-- TASK ITEM --
Every entry below must be repeated exactly; skip the pictures.

-- Saved data entries --
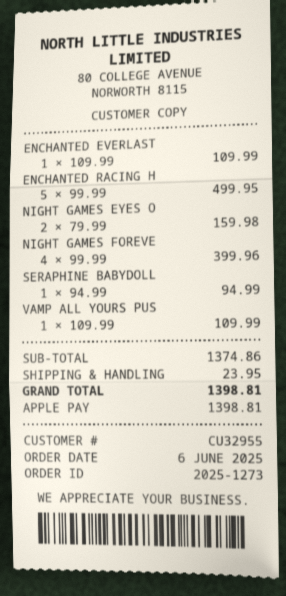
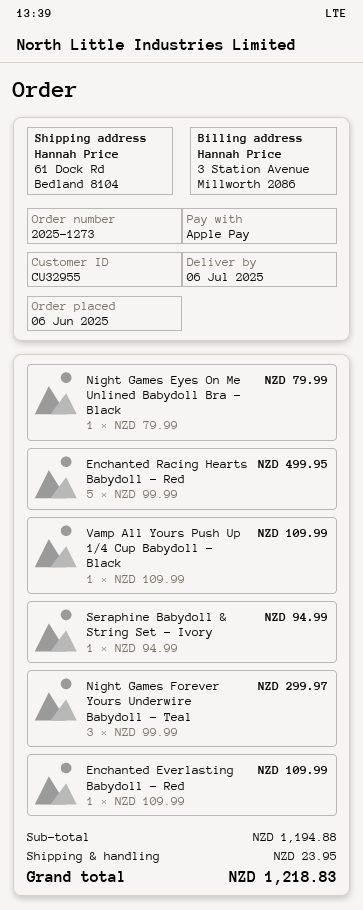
NIGHT GAMES EYES O: 2 x 79.99 = 159.98 -> 1 x 79.99 = 79.99
NIGHT GAMES FOREVE: 4 x 99.99 = 399.96 -> 3 x 99.99 = 299.97
subtotal: 1374.86 -> 1194.88
total: 1398.81 -> 1218.83

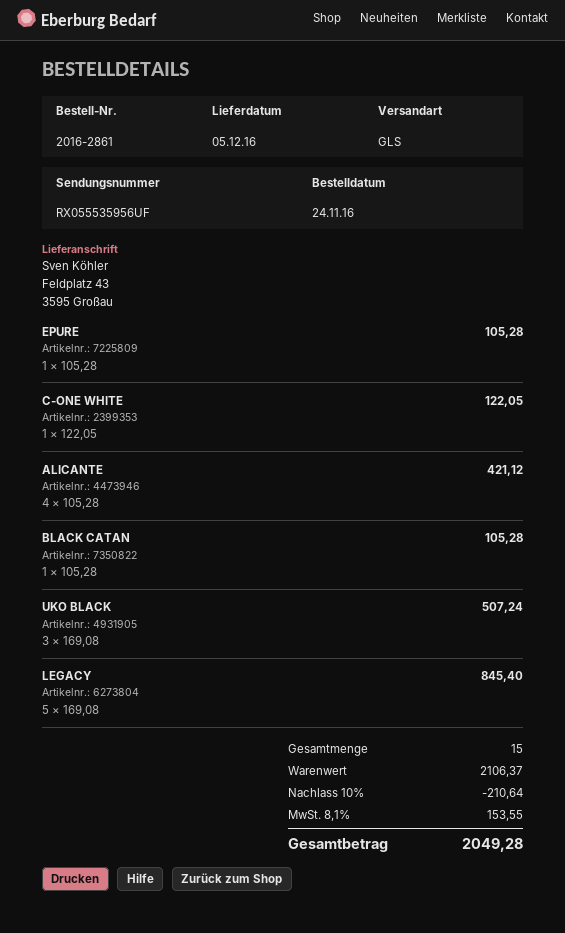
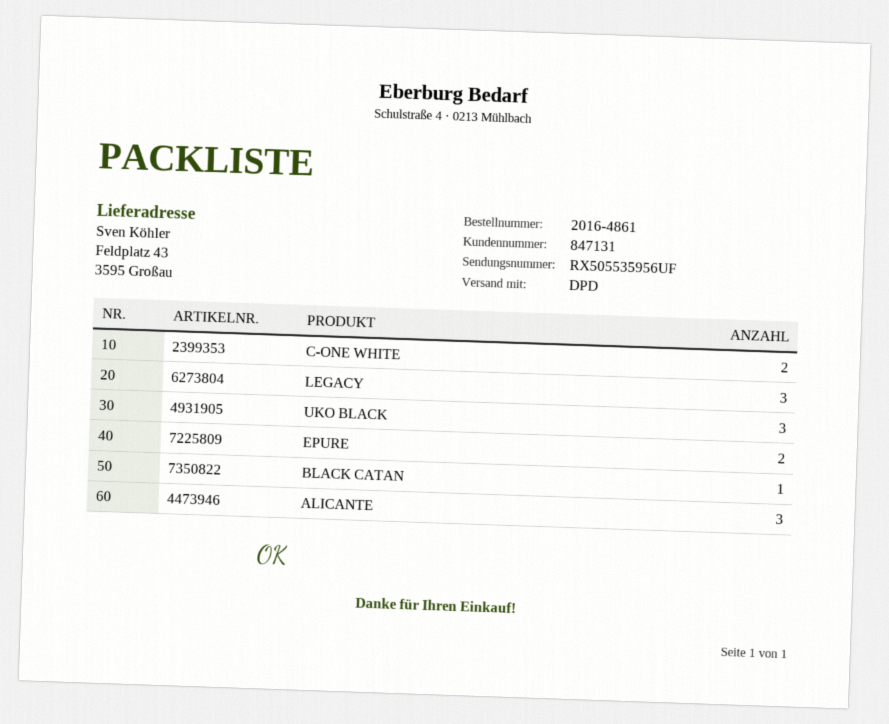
order number: 2016-2861 -> 2016-4861
shipping method: GLS -> DPD
tracking number: RX055535956UF -> RX505535956UF
EPURE: 1 -> 2
C-ONE WHITE: 1 -> 2
ALICANTE: 4 -> 3
LEGACY: 5 -> 3

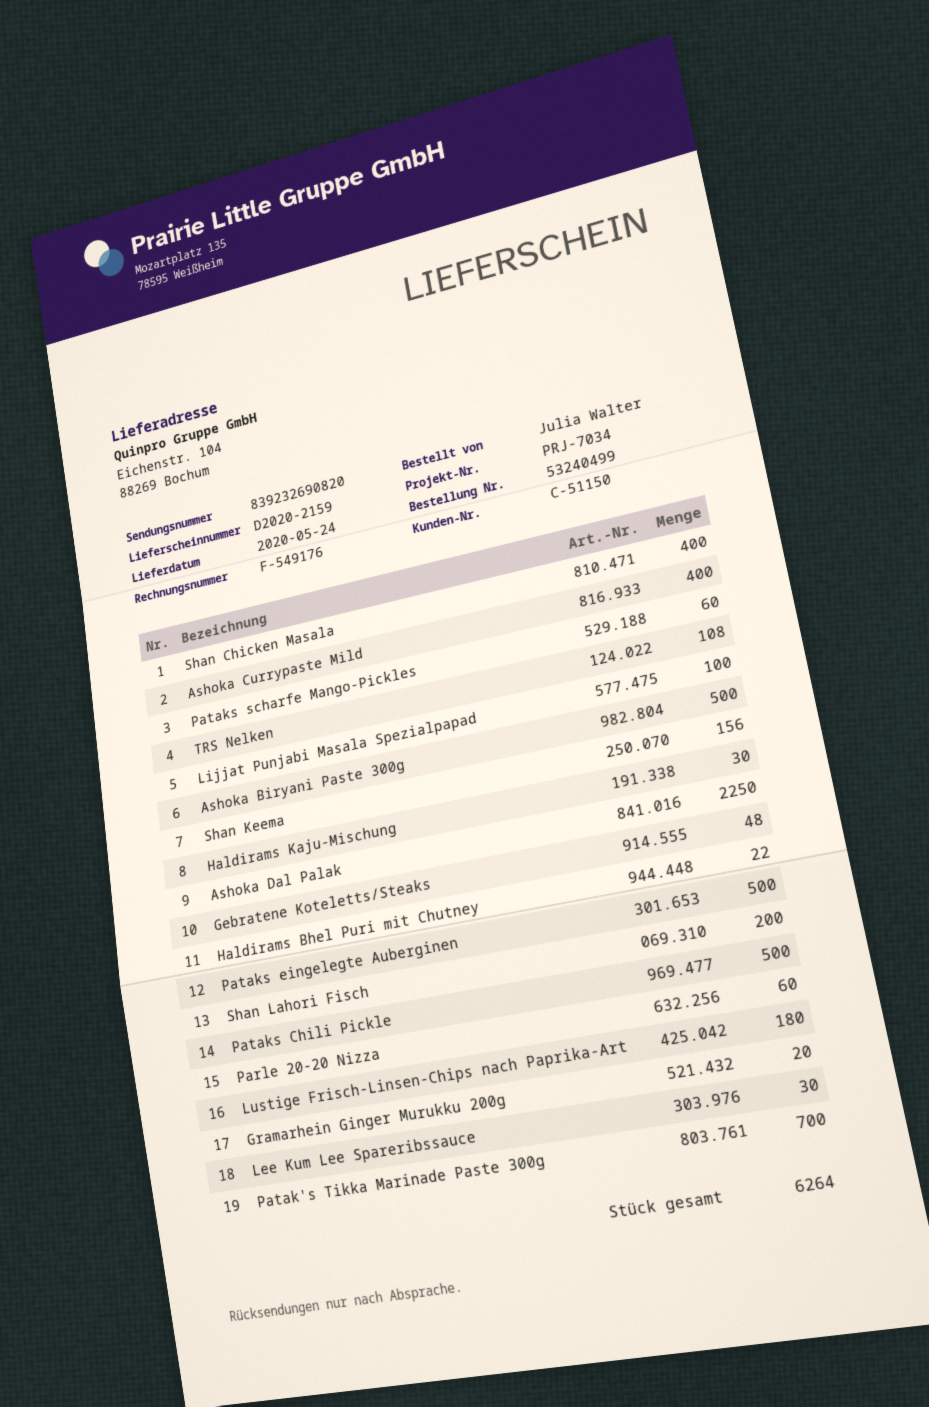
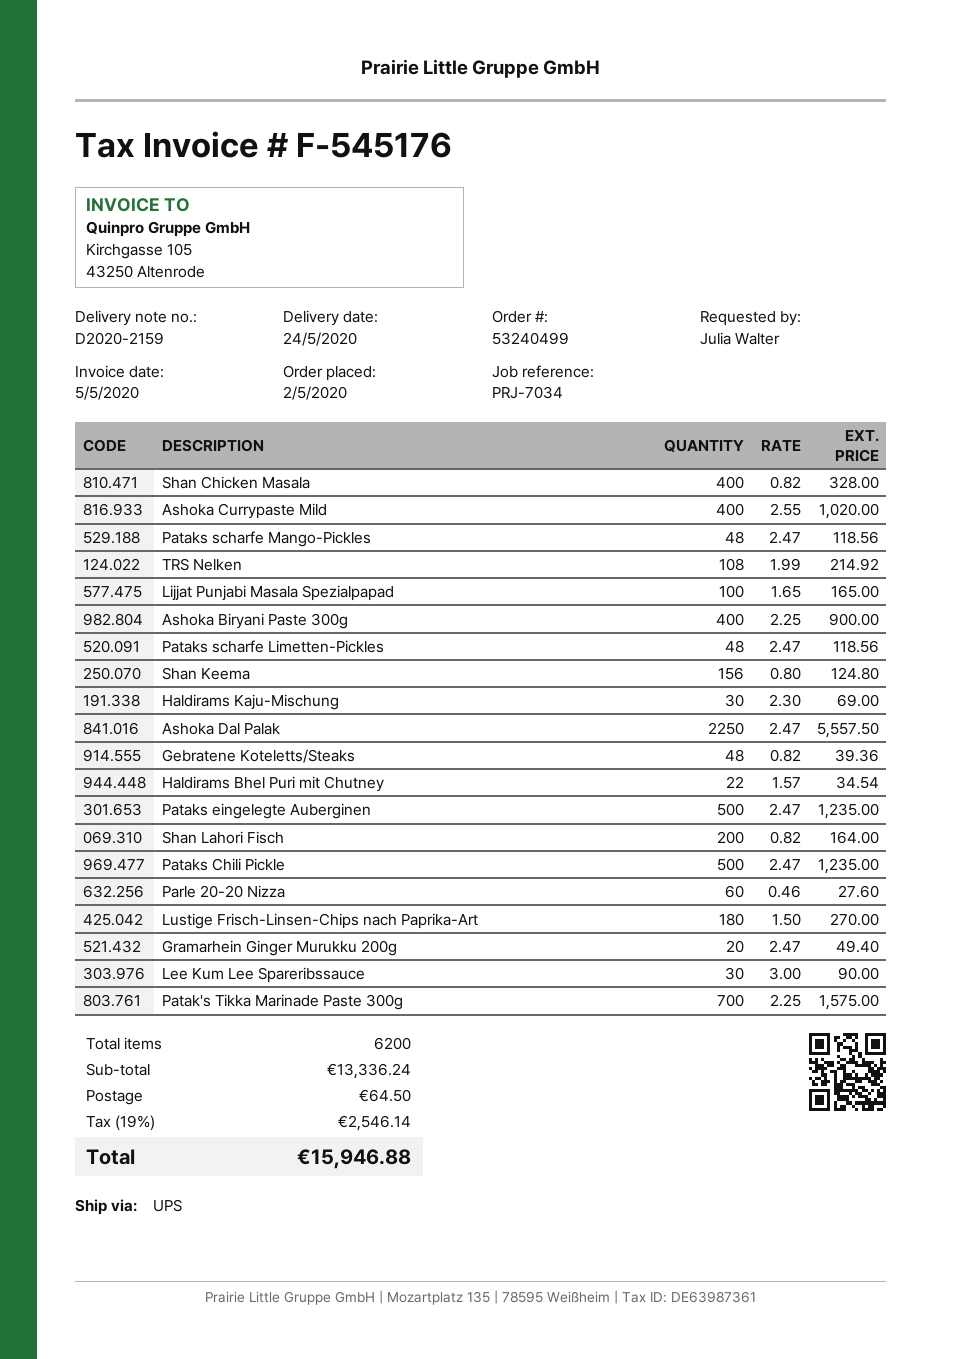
invoice number: F-549176 -> F-545176
Pataks scharfe Mango-Pickles: 60 -> 48
Ashoka Biryani Paste 300g: 500 -> 400
Pataks scharfe Limetten-Pickles: none -> 48
total quantity: 6264 -> 6200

-- TASK SOLUTION --
NIGHT GAMES EYES O: 2 x 79.99 = 159.98 -> 1 x 79.99 = 79.99
NIGHT GAMES FOREVE: 4 x 99.99 = 399.96 -> 3 x 99.99 = 299.97
subtotal: 1374.86 -> 1194.88
total: 1398.81 -> 1218.83

order number: 2016-2861 -> 2016-4861
shipping method: GLS -> DPD
tracking number: RX055535956UF -> RX505535956UF
EPURE: 1 -> 2
C-ONE WHITE: 1 -> 2
ALICANTE: 4 -> 3
LEGACY: 5 -> 3

invoice number: F-549176 -> F-545176
Pataks scharfe Mango-Pickles: 60 -> 48
Ashoka Biryani Paste 300g: 500 -> 400
Pataks scharfe Limetten-Pickles: none -> 48
total quantity: 6264 -> 6200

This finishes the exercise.